In 1901, Bryan was hired as the head teacher at the school run by the Queensland Blind Deaf and Dumb Institute charity organization. Isaac Dickson, was the supervising officer of both the home and school run by the organization. On 12 November, Bryan arrived in Brisbane to take up her post and served as the head teacher until 1926, though in 1918 the charity was taken over by the government and she became a state employee. In 1902, she was one of the founders of the Queensland Adult Deaf and Dumb Mission and successfully organized a support group for parents. In addition, she attended appointments with deaf members of the community, acting as an interpreter for their interactions with public officials, doctors, lawyers, and other private practitioners.

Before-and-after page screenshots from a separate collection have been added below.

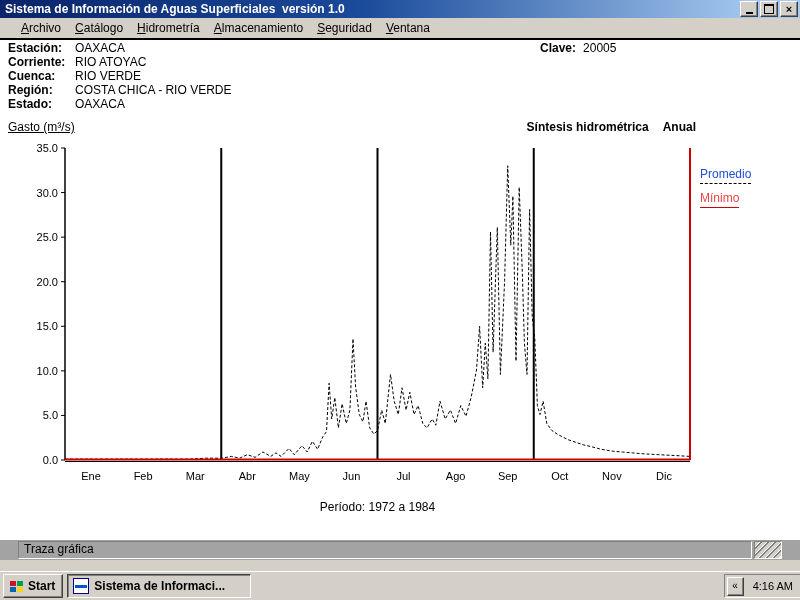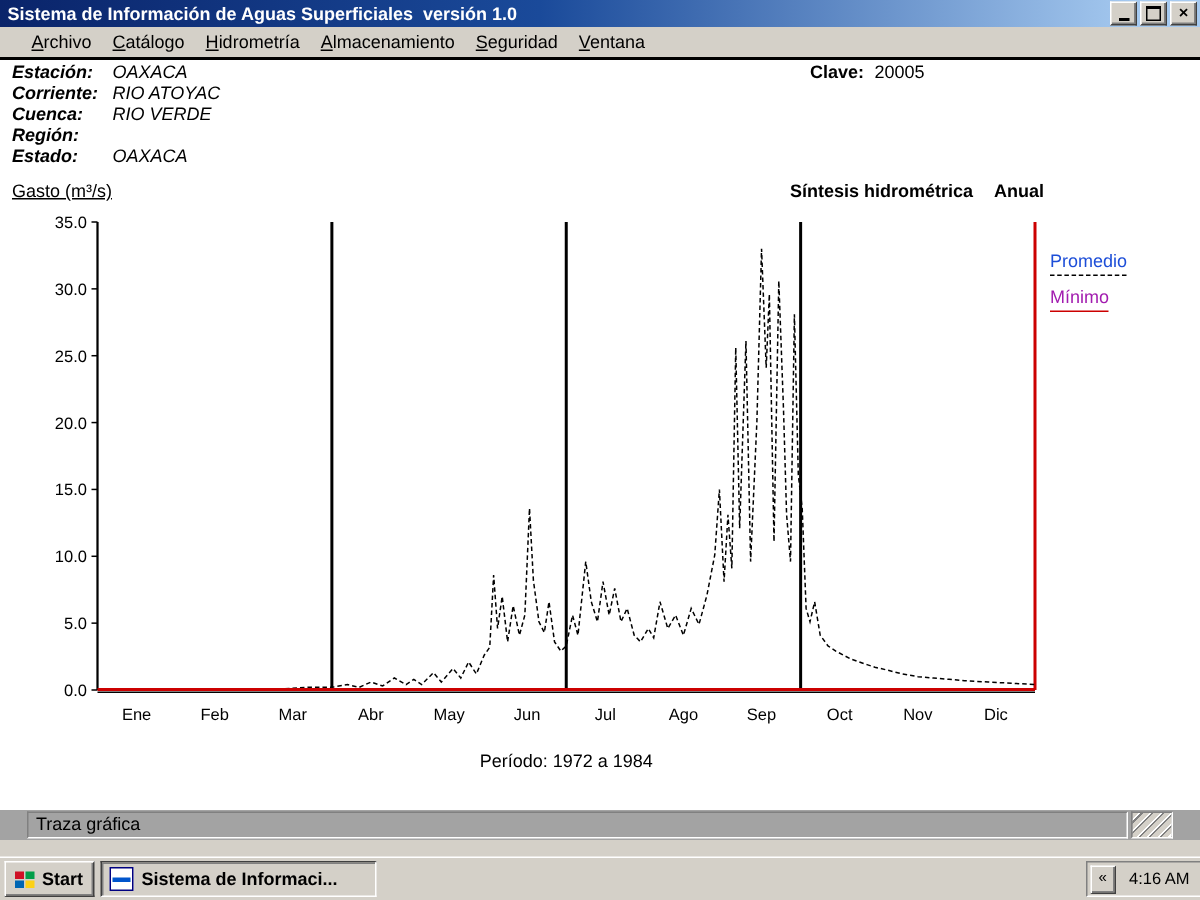"Estación:" .info-row { font-style: italic -> none }
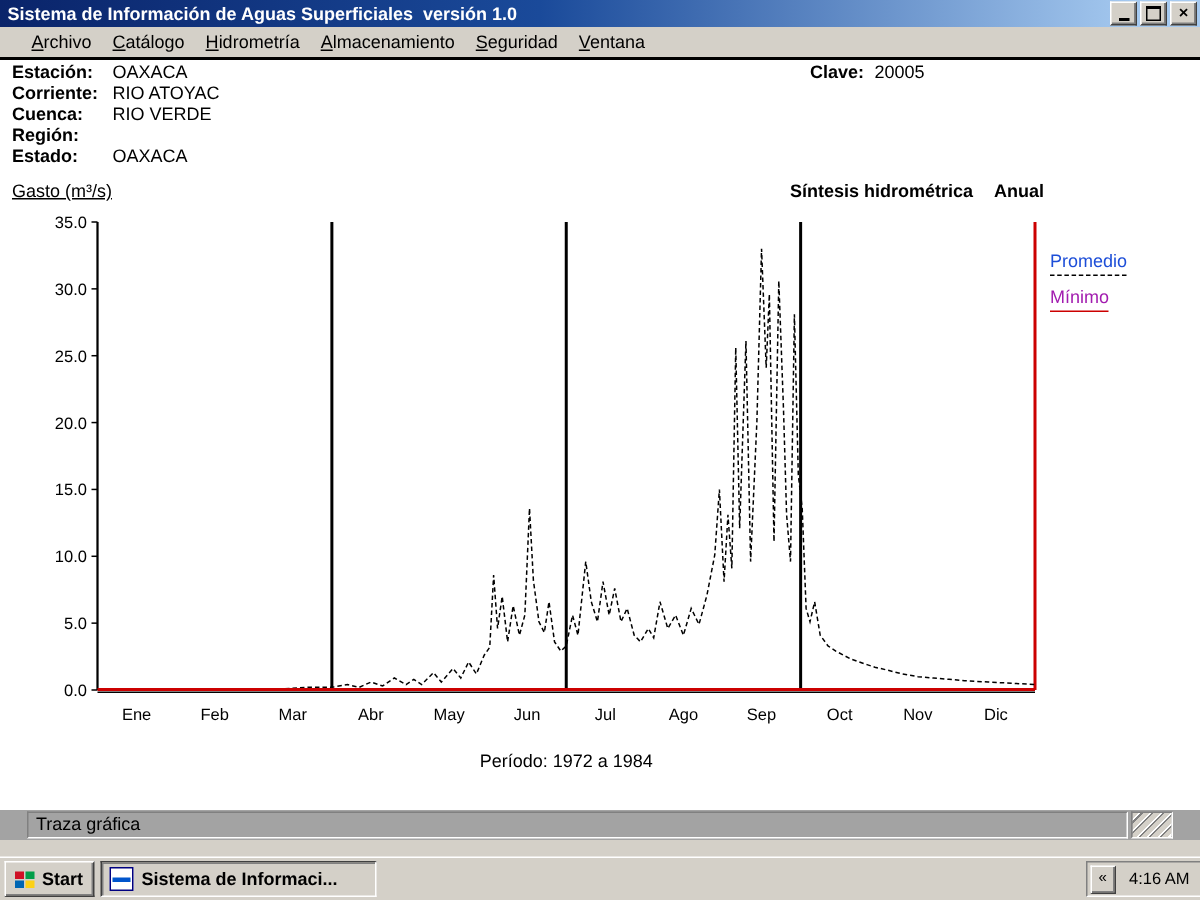"COSTA CHICA - RIO VERDE" span.info-value { html: none -> <span>COSTA CHICA - RIO VERDE</span> }
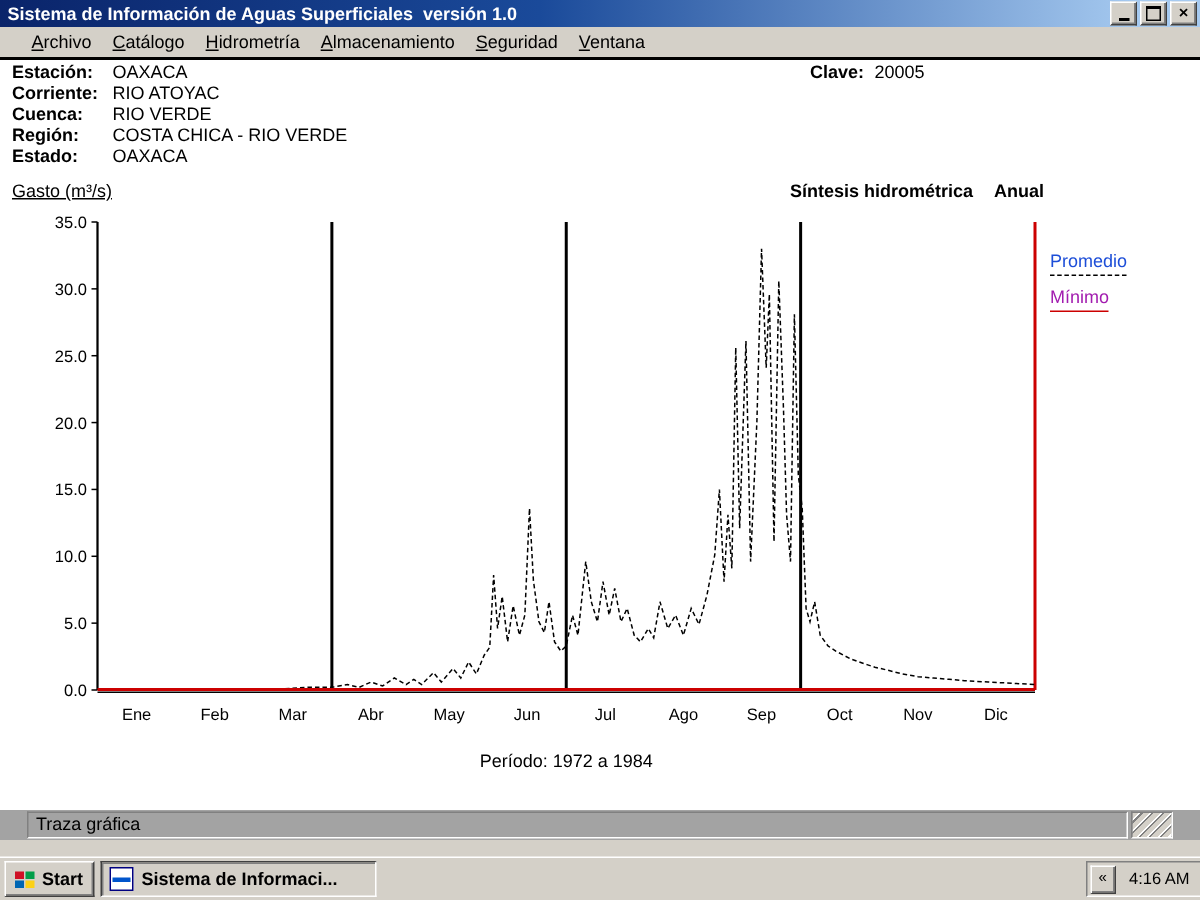"Mínimo" span { color: #a21caf -> #ef4444 }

As a proponent of compulsory education for disabled people, Bryan became an advocate for mandatory early education as well as adequate teacher training. In 1912, she participated in a delegation to discuss these ideas with the Minister for Public Instruction, but they were unsuccessful. Because of the difficulty in finding teachers who had the necessary training to work with their students, Bryan used the pupil-teacher method under which she had been trained. Teachers taught during the day, while learning braille, specialized articulation, or sign language at night, or before classroom activities began. In 1916 another delegation attempted to gain acceptance for compulsory education, but was similarly unsuccessful. That year, Bryan attended courses at the Royal Institute for Deaf and Blind Children in Sydney to observe their teaching methods and upon her return made some adjustments to the gestures used at the Queensland school. Two years later primarily because of funding issues, the school was taken over by the Department of Home Affairs, rather than the Department of Public Instruction, making it the first special education school under government supervision, rather than operating as a charity.

Hopeful for change in 1918, Bryan wrote a letter to John Huxham, the Home Secretary, requesting that the salaries for special education teachers be aligned with those of other teachers. No action was taken until two years later, after special education teachers joined the Queensland Teachers' Union and agitated for equitable pay and a reduction in their hours. After a third deputation met with Huxham in 1923, the Blind, Deaf and Dumb Instruction Act of 1924, made education of visually- and hearing-impaired children compulsory in Queensland. Because of the increased enrollment, in 1926, "it was deemed appropriate that a man should take over the school", but Bryan remained in charge of the courses for deaf students, until her 1937 retirement. In 1950, the Edith Bryan Hostel, a facility designed to house and provide medical care for deaf people, was inaugurated at the corner of Free and Goring Streets in Brisbane. Bryan became a volunteer, working at the centre.

==Death and legacy==
Bryan died on 29 March 1963 in Ascot, Queensland, Australia and was cremated in accordance with her wishes. She is remembered as one of the "two significant pioneers of special education in Queensland", along with John William Tighe.

The Edith Bryan Cup is awarded for the women's team tennis event at the Australian Deaf Games.